Reminds me of Franklin's training schedule the way he goes to a bunch of different places then puts it together on his own. If he wants to take his MMA game to the next level he should hook up with Extreme Couture, AKA, Greg Jackson, etc


----------



## kgilstrap (Dec 3, 2006)

Fieos said:


> Reminds me of Franklin's training schedule the way he goes to a bunch of different places then puts it together on his own. If he wants to take his MMA game to the next level he should hook up with Extreme Couture, AKA, Greg Jackson, etc


He does train with Greg Jackson, along with rashad, maquardt, and many others. Also trains boxing at T's KO.



> Grudge Training Center is Colorado's PREMIER training gym for fighters and everyday people who want to train like fighters. Located in Wheat Ridge. We offer a variety of classes from beginning levels of Boxing, Kickboxing, Gracie Jiu-Jitsu, Muay Thai, Kenpo Karate, Cardio Kickboxing, and MMA all the way up to World class levels of training and sparring. We teach very effective techniques with solid foundation fundamentals in a safe and fun environment. ATTITUDE is not accepted at our gym, HARD WORK is. Students from ages 8 and up are welcome to join our Kenpo Karate. Students from ages 14 and up are welcome in all of our other classes. Our gym has men's and women's locker rooms with showers available. There is a waiting area for your guests to sit comfortably while you workout. Our training facility consists of various punching bags, a weight set, 2 tread mills, cardio bike, a padded wrestling and fitness area, an 18' professional Everlast boxing ring, and a Regulation size UFC Octagon Cage. Our gym is also home to , 7 Time World Pancrase Champion and UFC contender Nate "The Great" Marquardt, #9 ranked Heavyweight UFC contender Shane Carwin, former UFC Light Heavyweight World Champion 'SUGAR' Rashad Evans, UFC Light Heavyweight contender Keith 'MEAN' Jardine, UFC Light Heavyweight contender Eliot 'FIRE' Marshal, Ring of Fire Heavyweight Champion Brendan 'SHOWTIME' Schaub, UFC veteran Alvin 'KID' Robinson, the current ISKA, and UCC World Middleweight Champion and UFC veteran Duane 'BANG' Ludwig, current Ring of Fire Lightweight Champion Tyler Toner, former two time Ring of Fire Champion Christain Allen, current RMBB featherweight Champion Carlos Huerta, current RMBB Lightweight Champion Jeremiah Record, and the former WBC Continental Americas Champion and WBC YOUTH World Champion Manuel Perez. So if you want to train like a Champion then come and train where the Champions train, at Grudge Training Center...
> 
> Source: http://www.tskofightclub.com/


----------



## jasvll (Mar 28, 2007)

Uchaaa said:


> SO...what does he do at the grudge training center. Intresting that he is running, I thought no fighter runs.

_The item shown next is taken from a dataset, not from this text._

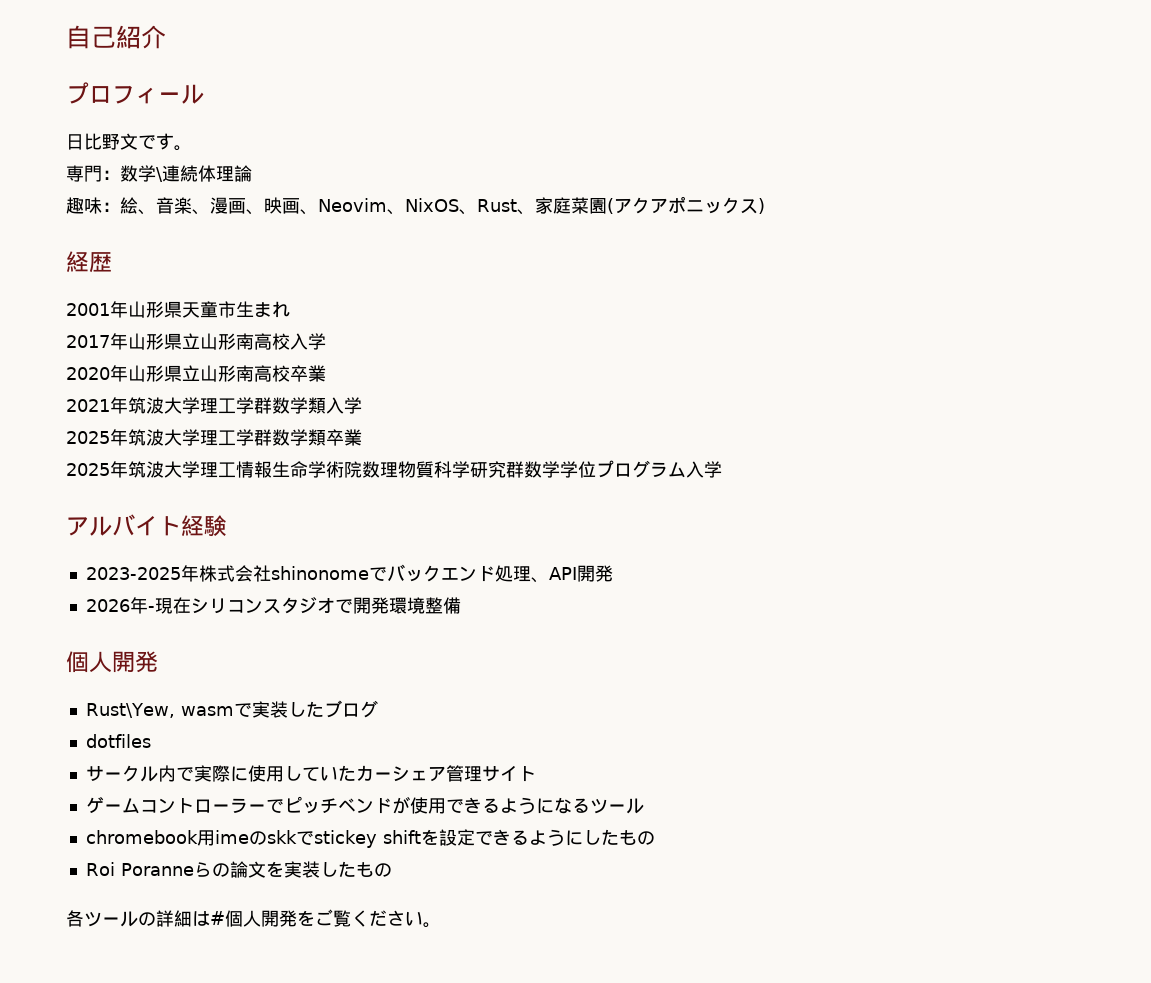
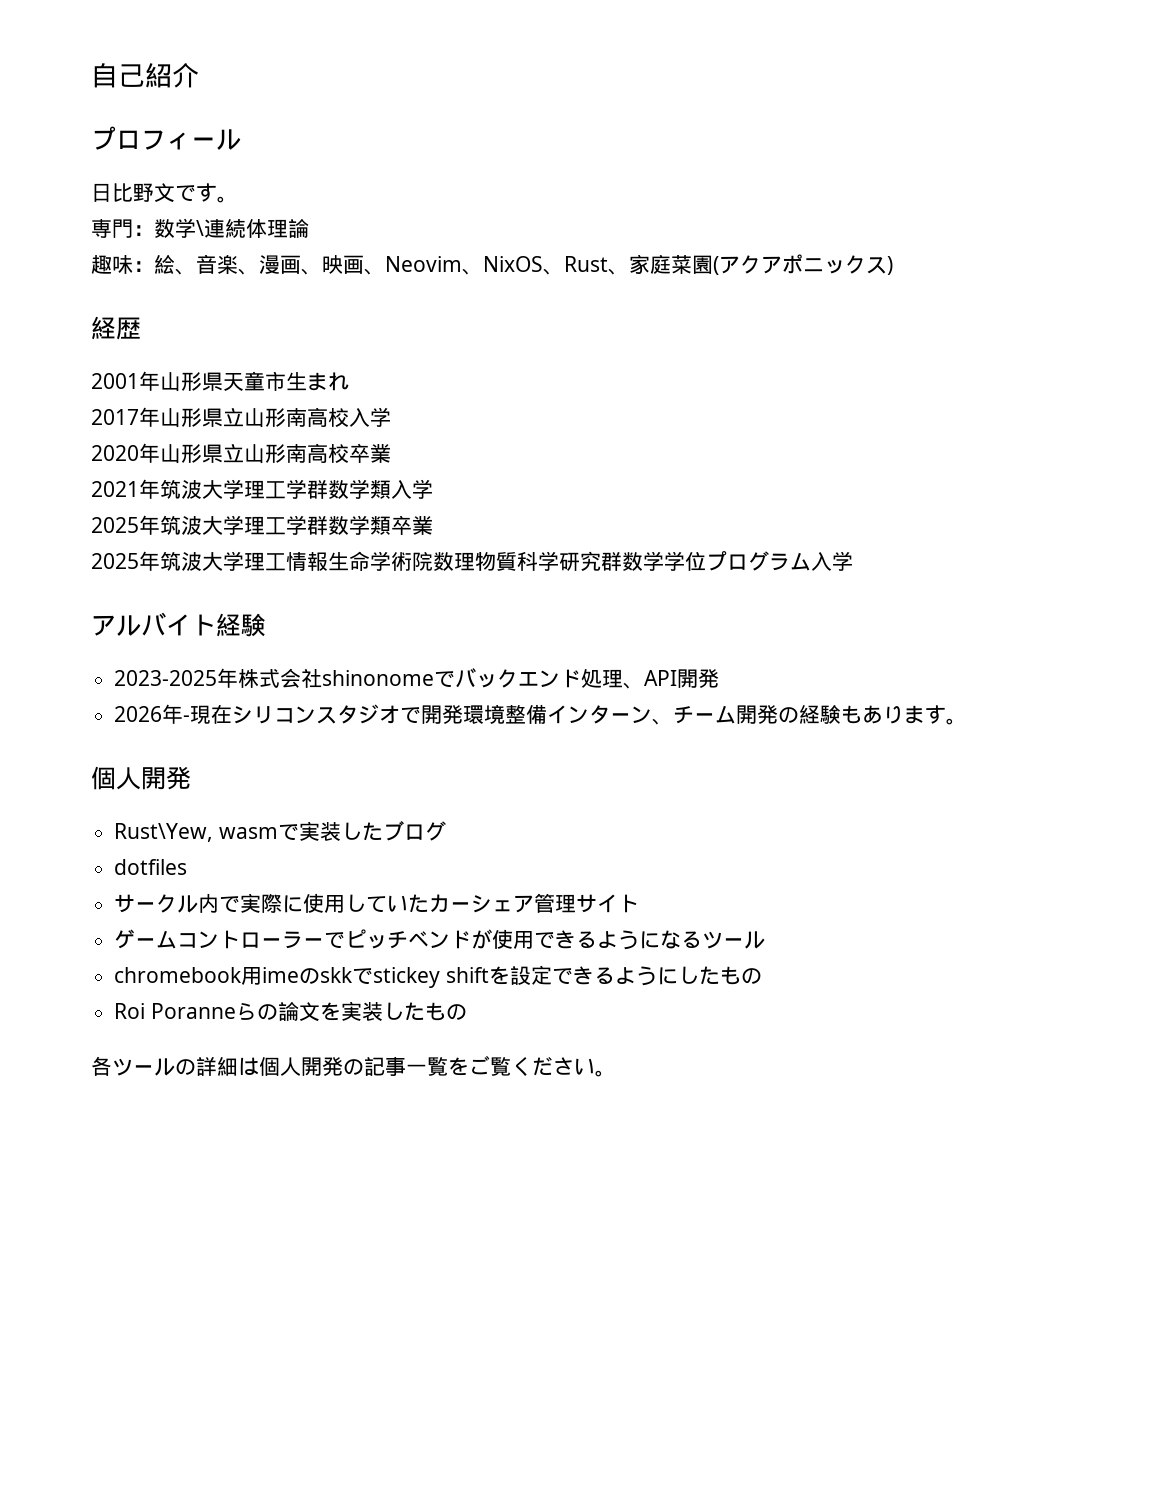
- 2026年-現在シリコンスタジオで開発環境整備
+ 2026年-現在シリコンスタジオで開発環境整備インターン、チーム開発の経験もあります。
- 各ツールの詳細は#個人開発をご覧ください。
+ 各ツールの詳細は個人開発の記事一覧をご覧ください。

Odd, I thought no fighter didn't run, even that BJ Penn fellow. 

http://www.mmascraps.com/2008/05/bj-penn-trains-for-his-upcoming-fight.html


----------



## GrabthemCakes (Aug 4, 2009)

The man works so very and has a GREAT body. Imagine on Tues and Thurs nights wrestling a man that is not only massive but has chisled that frame into a ripped gladiator type bod. I am sure he is able to pin most anyone down and have his way with them.


----------



## amoosenamedhank (Sep 2, 2009)

He obviously gets the physical aspect of his game taken care of... but I wonder what kind of impact working full time with the extra chaotic stress has on his mind game. You would think that would become overwhelming at some point.


----------



## Uchaaa (Apr 22, 2007)

jasvll said:


> Odd, I thought no fighter didn't run, even that BJ Penn fellow.
> 
> http://www.mmascraps.com/2008/05/bj-penn-trains-for-his-upcoming-fight.html


Ok, you got me. But penn seems to be the only one, and his cardio sucked.


----------



## jasvll (Mar 28, 2007)

Uchaaa said:


> Ok, you got me. But penn seems to be the only one, and his cardio sucked.


I'm not sure where you got the idea that fighters don't run, but I don't think the evidence is on your side.

Greg Jackson:


> We do a lot of Olympic lifting stuff. We work kettlebells, we're big fans of running on our mountain (Sandia Crest) here, which is about 11,100 feet. And then just a lot of push-ups, sit-ups and pull-ups. These are old-fashioned butt-whooping exercises.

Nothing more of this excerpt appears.